Companies team up for integrated mass notification system
PITTSBURGH and MARIETTA, Ga.—IMLCORP and Metis Secure Solutions, both providers of emergency notification systems, in June announced a new partnership “that will integrate their technologies to create a comprehensive indoor and outdoor emergency notification solution.”
The solution, the companies say, will enable colleges, universities, commercial entities and other public space venues “to send and receive emergency warnings with clear voice instructions of the highest clarity and intelligibility, both indoors or outdoors.”
IML, based in Marietta, Ga., develops, manufactures and distributes portable and fixed loudspeaker systems. Metis is a provider of mass notification system solutions based in Pittsburgh.
Mark Kurtzrock, president and CEO of Metis, told Security Systems News that Metis and IML realized “that there was a lot of common ground” between the two companies because of their focus on voice systems.
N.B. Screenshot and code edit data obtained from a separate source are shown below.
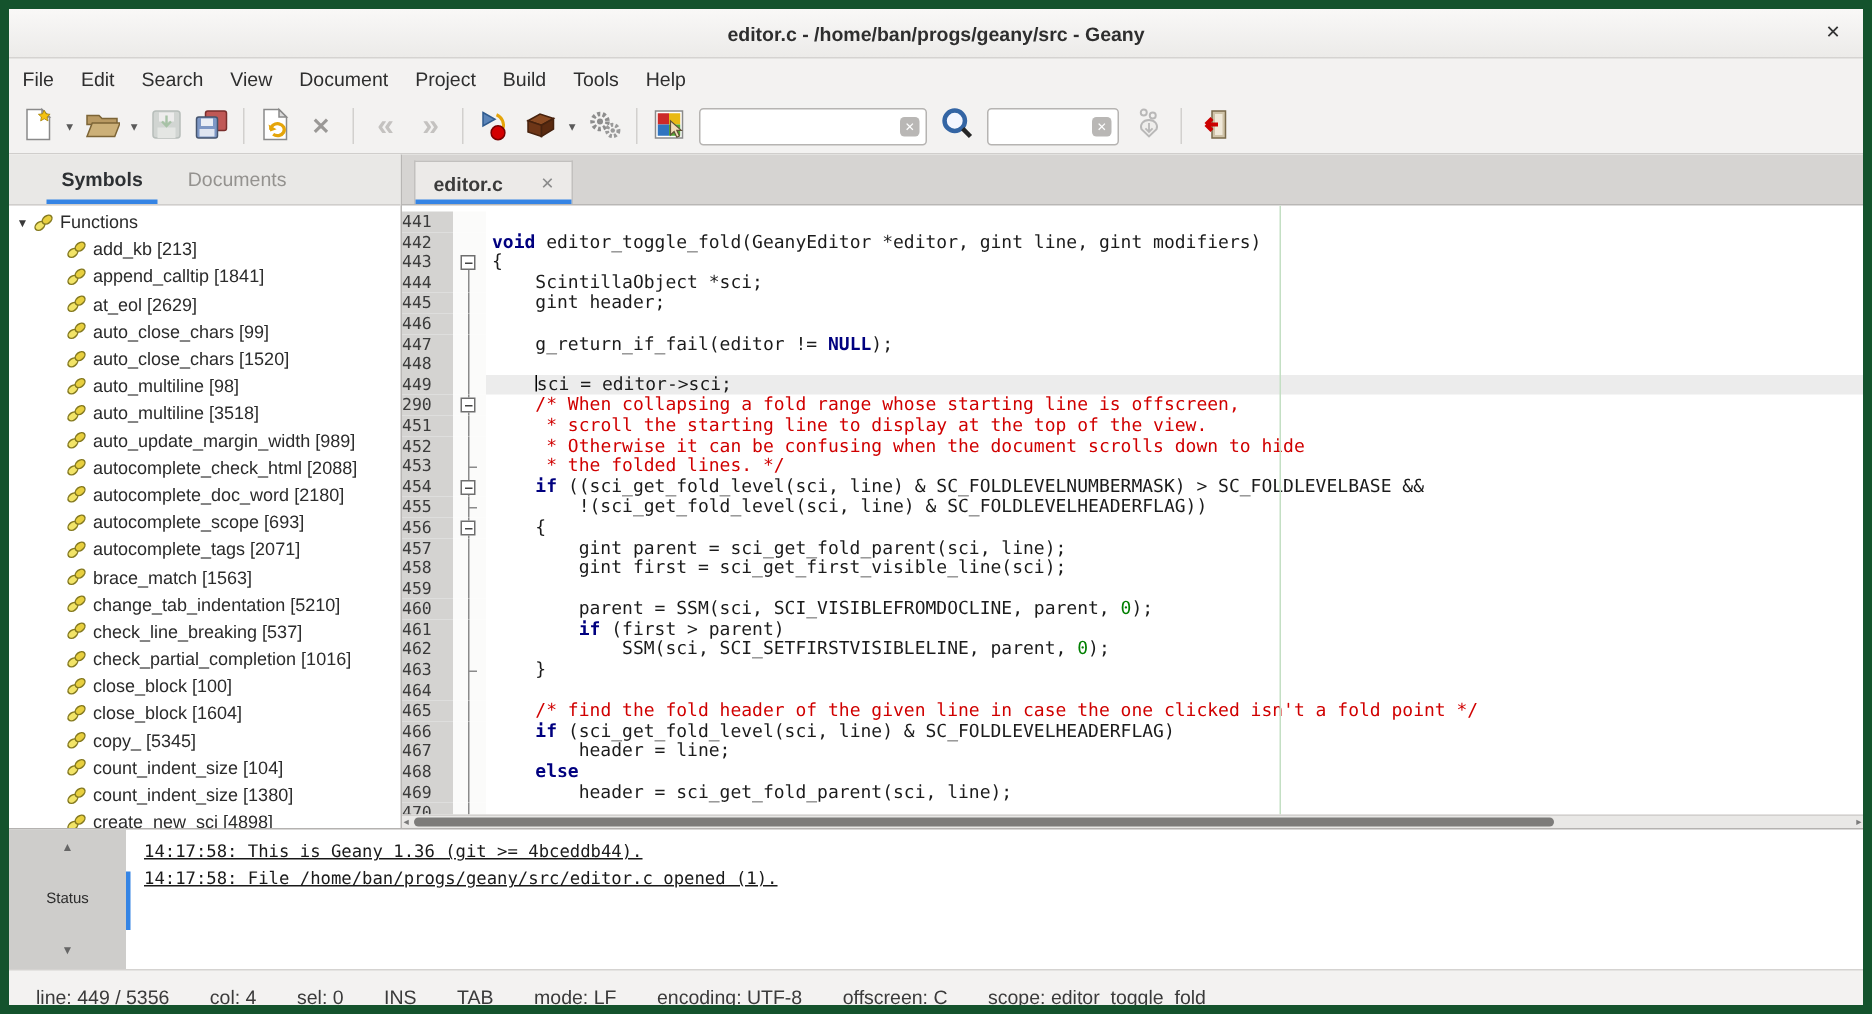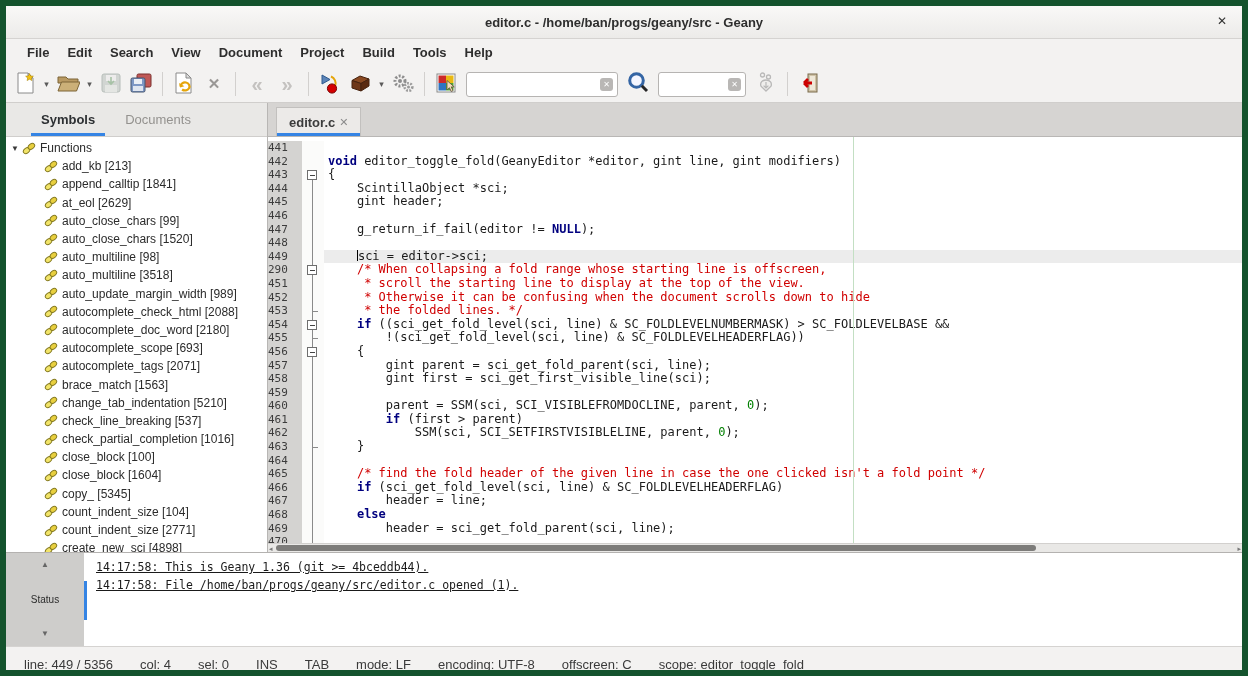--- a/index.html
+++ b/index.html
@@ -14,7 +14,7 @@
   .win-close { position:absolute; right:15px; top:9px; font-size:12px; color:#333; line-height:1; }
 
   
-  .menubar { height:27px; display:flex; align-items:center; padding-left:12px; background:#f3f2f1;font-weight:bold; }
+  .menubar { height:27px; display:flex; align-items:center; padding-left:0; background:#f3f2f1; }
   .menu-item { padding:4px 9px; font-size:13px; color:#2e2e2e; }
 
   

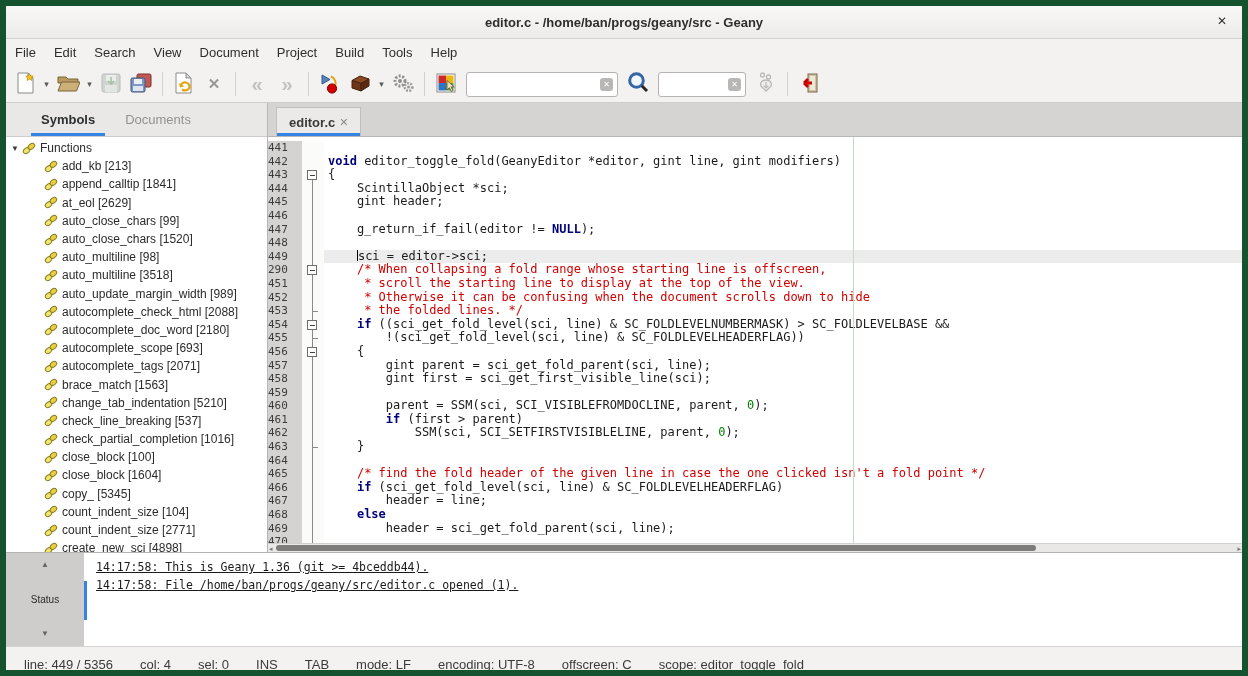--- a/index.html
+++ b/index.html
@@ -48,7 +48,7 @@
   .editor { flex:1; min-width:0; display:flex; flex-direction:column; background:#fff; }
   .ed-tabs { height:34px; flex:none; background:#d6d4d2; border-bottom:1px solid #b9b7b5; display:flex; padding-left:8px; }
   .ed-tab { margin-top:4px; background:#eceae8; border:1px solid #c2c0be; border-bottom:none; padding:0 12px;
-            display:flex; align-items:center; gap:4px; font-size:13px; font-weight:bold; color:#3b3b3b; position:relative; }
+            display:flex; align-items:center; gap:25px; font-size:13px; font-weight:bold; color:#3b3b3b; position:relative; }
   .ed-tab::after { content:""; position:absolute; left:0; right:0; bottom:0; height:3px; background:#3584e4; }
   .tab-close { font-size:11px; color:#8c8c8c; font-weight:normal; }
   .ed-body { flex:1; position:relative; overflow:hidden; }

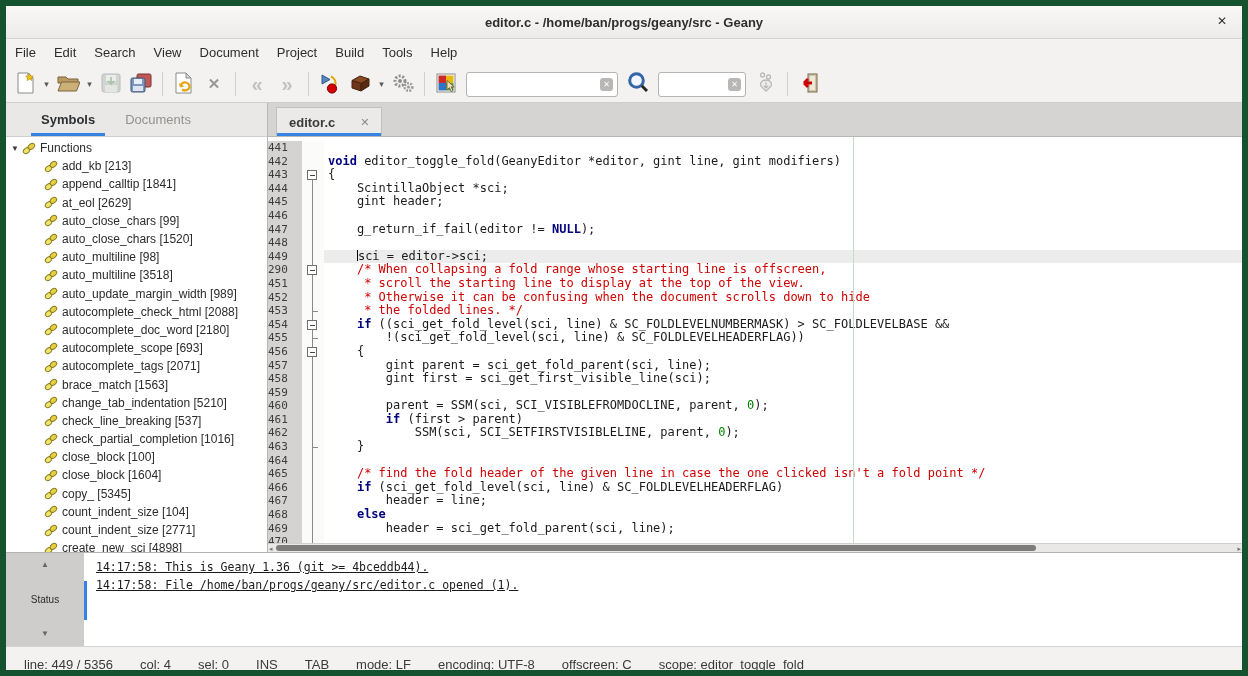--- a/index.html
+++ b/index.html
@@ -382,7 +382,7 @@
                 <ellipse cx="4.6" cy="8.6" rx="3.6" ry="2.5" transform="rotate(-38 4.6 8.6)" fill="#f2e468" stroke="#857a20"></ellipse>
                 <ellipse cx="9.4" cy="4.4" rx="3.6" ry="2.5" transform="rotate(-38 9.4 4.4)" fill="#e8cf3e" stroke="#857a20"></ellipse>
               </svg></span>
-            <span>count_indent_size [2771]</span>
+            <span>count_indent_size [1380]</span>
           </div>
           <div class="tree-row child">
             <span class="link-ico"><svg width="14" height="13" viewBox="0 0 14 13">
“Between the two of us we determined fairly quickly that to be able to have both an indoor and an outdoor mass notification system with one common interface that makes it very easy for security personnel and folks in the military to be able to quickly distribute information to people through those two different channels … was really a very value-added capability in the systems,” he said.
According to the companies, with the integrated solution, “emergency managers will use the Metis Secure Command Center software to send an emergency warning to Metis Secure alerting devices and/or IMLCORP's SoundCommander loudspeaker systems. Both systems are easy to identify and select on the Command Center map-based interface software. Voice messages can be sent in three ways: pre-recorded messages, text-to-speech and live voice.”
The companies also said, “The integrated solution shortens the steps necessary to send warnings inside and outside many buildings in seconds.”
Stefan Pollack, president and CEO of IML, told SSN that his company for many years just sold outdoor giant voice systems to the military. Now, he said, customers such as military bases and colleges “are not just interested in talking to everybody outside of the building; they want to be able to talk to the people or send messages to the people inside the building as well [in such situations as weather emergencies or shooting incidents].”
The integrated solution from both companies does that and gives installers an advantage, Pollack said. “It’s much easier for a contractor,” he said. “He can install the outside equipment and install the indoor equipment [with a centralized control for both] in one turnkey contract.”
Pollack and Kurtzrock also emphasized the intelligibility of their integrated solution. Telling people in an understandable way what to do and where to go in an emergency is key, they said.
Pollack said his company originally developed psychological operations equipment for the military in Somalia, which needed to deliver messages clearly to win over hearts and minds. “We’ve always developed our system from the beginning for the best quality voice,” Pollack said.
Kurtzrock said, “Clarity of voice is very, very important to Metis.” For example, he said, “in the case of colleges and universities, the system installations we have in place now are generally in hallways but the sound level penetrates into classrooms and laboratories [and other indoor spaces].”